Debates surrounding the relative importance of different transmission modes in spreading respiratory disease have spanned centuries. Before the 20th century, infectious respiratory diseases were thought to spread by “pestilential particles” released by infected individuals (11, 12). This view of airborne transmission was dismissed in the early 1900s by Charles Chapin, who claimed that contact was the chief route for respiratory disease transmission, with spray-borne (droplet) transmission being an extension of contact transmission (13). Chapin was concerned that mentioning transmission by air would scare people into inaction and displace hygiene practices. Chapin erroneously equated infections at close range with droplet transmission—neglecting the fact that aerosol transmission also occurs at short distances. This unsupported assumption became widespread in epidemiological studies (14), and mitigation strategies for controlling respiratory virus transmission have since focused on limiting droplet and fomite transmission (15). Some of these strategies are also partially effective for limiting aerosol transmission, leading to the erroneous conclusion that their efficacy proved droplet transmission.

Despite the assumed dominance of droplet transmission, there is robust evidence supporting the airborne transmission of many respiratory viruses, including measles virus (1618), influenza virus (1924), respiratory syncytial virus (RSV) (25), human rhinovirus (hRV) (9, 2628), adenovirus, enterovirus (29), severe acute respiratory syndrome coronavirus (SARS-CoV) (30, 31), Middle East respiratory syndrome coronavirus (MERS-CoV) (32), and SARS-CoV-2 (3336) (Table 1). Airborne transmission has been estimated to account for approximately half of the transmission of influenza A virus in one study of a household setting (20).

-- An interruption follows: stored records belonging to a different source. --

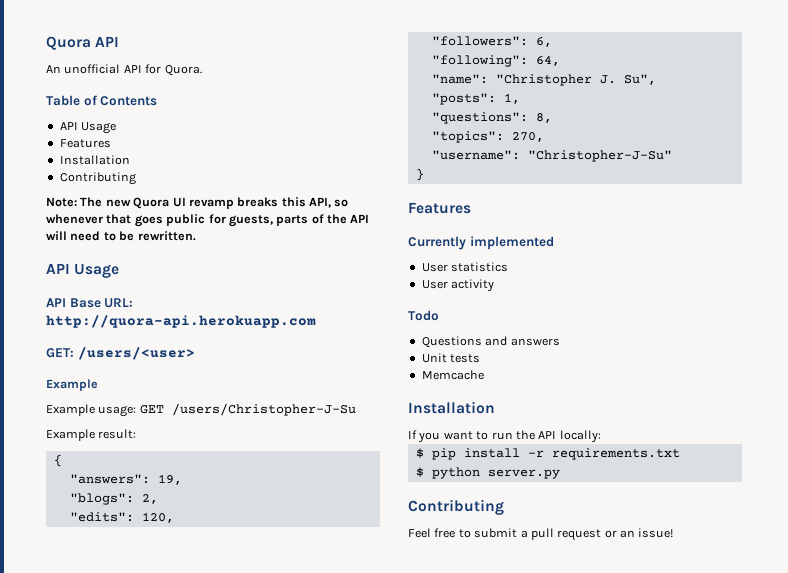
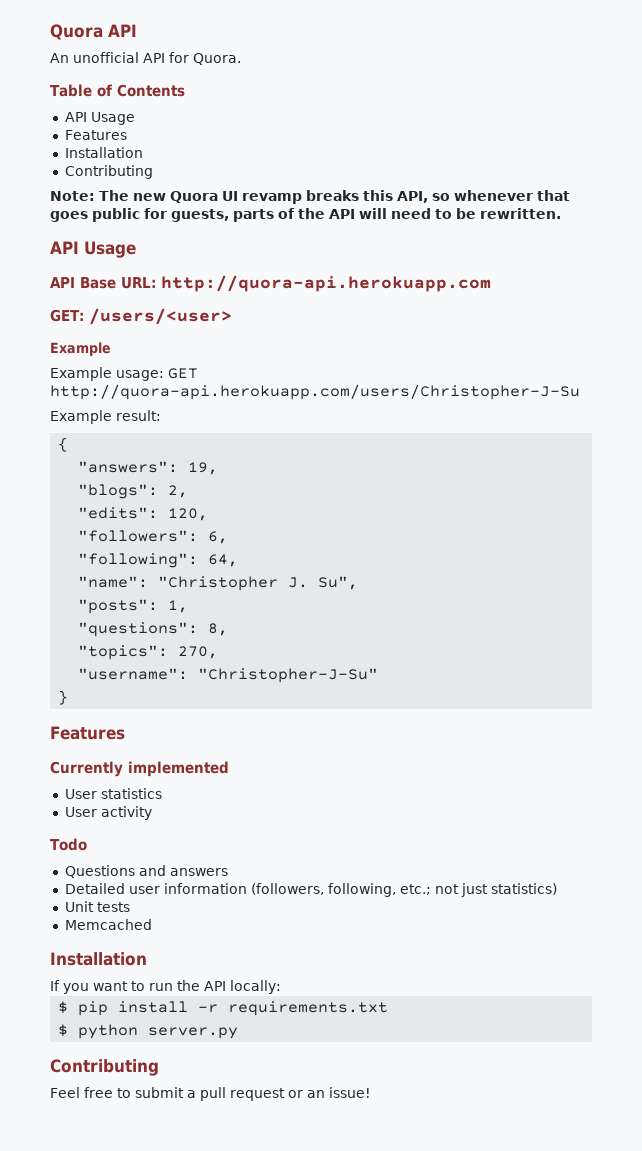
[171,403,356,416] /users/Christopher-J-Su -> [50,384,580,400] http://quora-api.herokuapp.com/users/Christopher-J-Su
(560, 342) none -> [64,883,557,897] // Detailed user information (followers, following, etc.; not just statistics)
[421,370,484,380] Memcache -> [64,919,152,930] Memcached

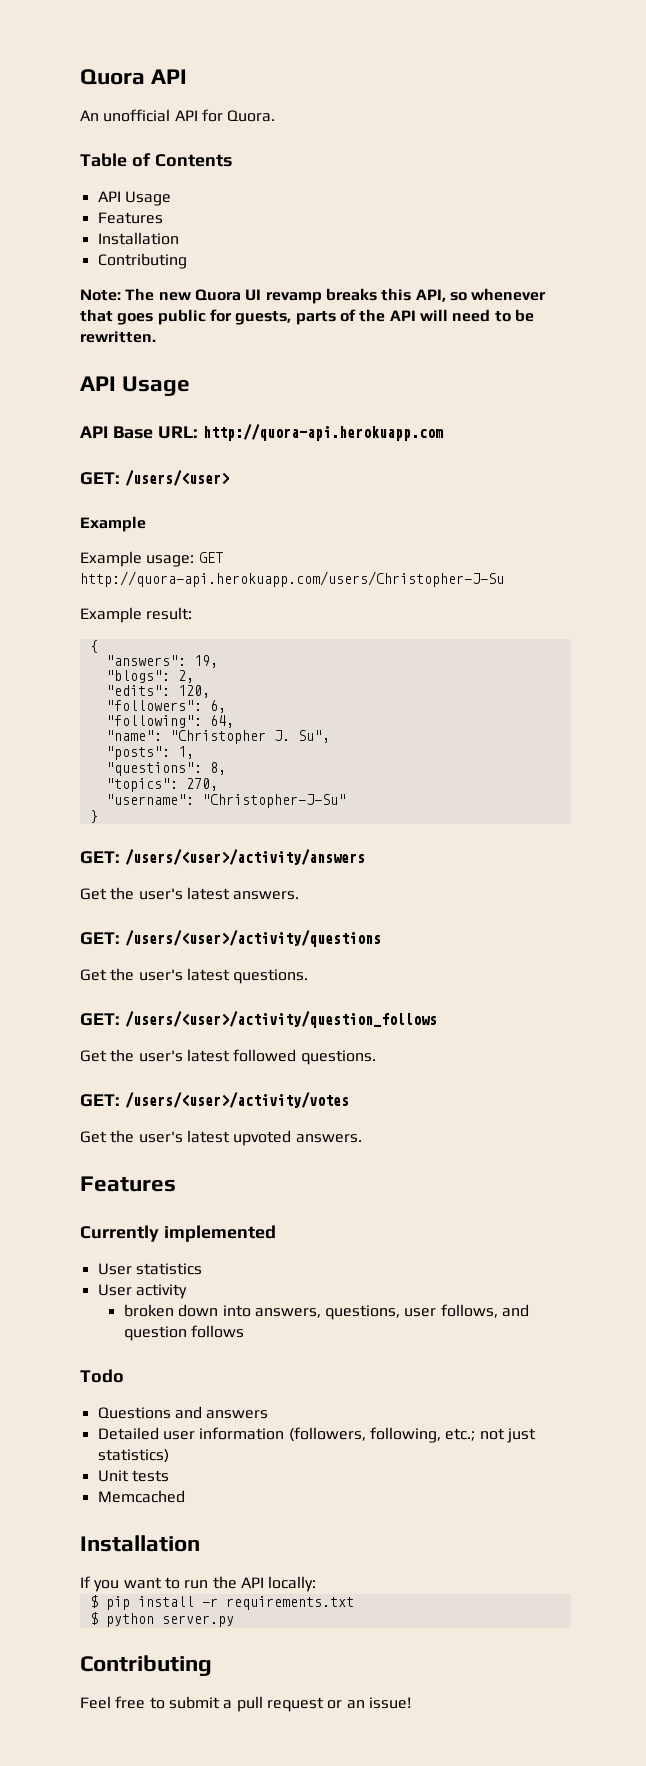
(69, 697) none -> [80,849,365,865] [80,887,300,900] [80,930,381,947] [80,968,309,984] [80,1011,437,1028] [80,1049,376,1065] [80,1092,349,1108] [80,1130,362,1146] // GET: /users/<user>/activity/answers // Get the user's latest answers. // GET: /users/<user>/activity/questions // Get the user's latest questions. // GET: /users/<user>/activity/question_follows // Get the user's latest followed questions. // GET: /users/<user>/activity/votes // Get the user's latest upvoted answers.
(152, 813) none -> [123,1304,530,1320] [123,1325,245,1341] // broken down into answers, questions, user follows, and question follows

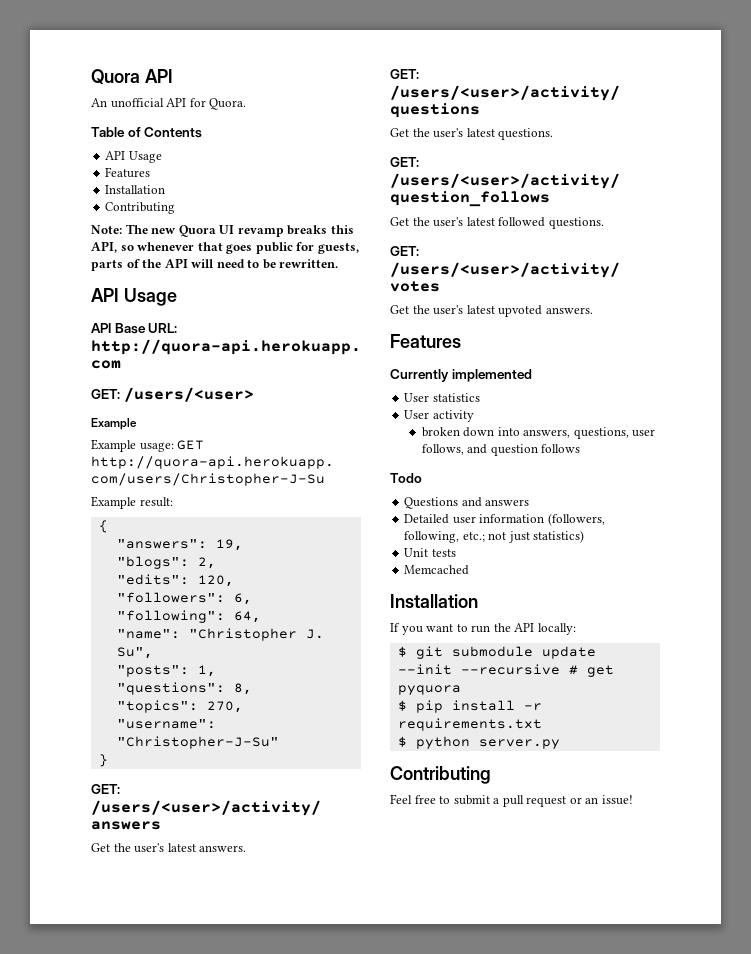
(317, 1584) none -> [397,646,596,659] [397,664,614,677] [397,685,461,695] // $ git submodule update --init --recursive # get pyquora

A human challenge study on rhinovirus transmission concluded that aerosols were likely the dominant transmission mode (26). SARS-CoV-2 infection of hamsters and ferrets has been shown to transmit through air in experimental configurations designed to exclude contributions from direct contact and droplet transmission (33, 37, 38). Analysis of respiratory emissions during infection with influenza virus, parainfluenza virus, RSV, human metapneumovirus, and hRV has revealed the presence of viral genomes in a variety of aerosol sizes, with the highest amount detected in aerosols <5 μm rather than in larger aerosols (39). SARS-CoV-2 RNA has been detected and infectious virus has been recovered in aerosols ranging from 0.25 to >4 μm (34, 35, 4044). Influenza virus RNA has also been detected in both fine (≤5 μm) and coarse (>5 μm) aerosols exhaled from infected individuals, with more viral RNA contained in the fine aerosol particles (23). Laboratory studies have found that aerosolized SARS-CoV-2 has a half-life of ~1 to 3 hours (4547). The World Health Organization (WHO) and the US Centers for Disease Control and Prevention (CDC) officially acknowledged inhalation of virus-laden aerosols as a main mode in spreading SARS-CoV-2 at both short and long ranges in April and May of 2021, respectively (48, 49).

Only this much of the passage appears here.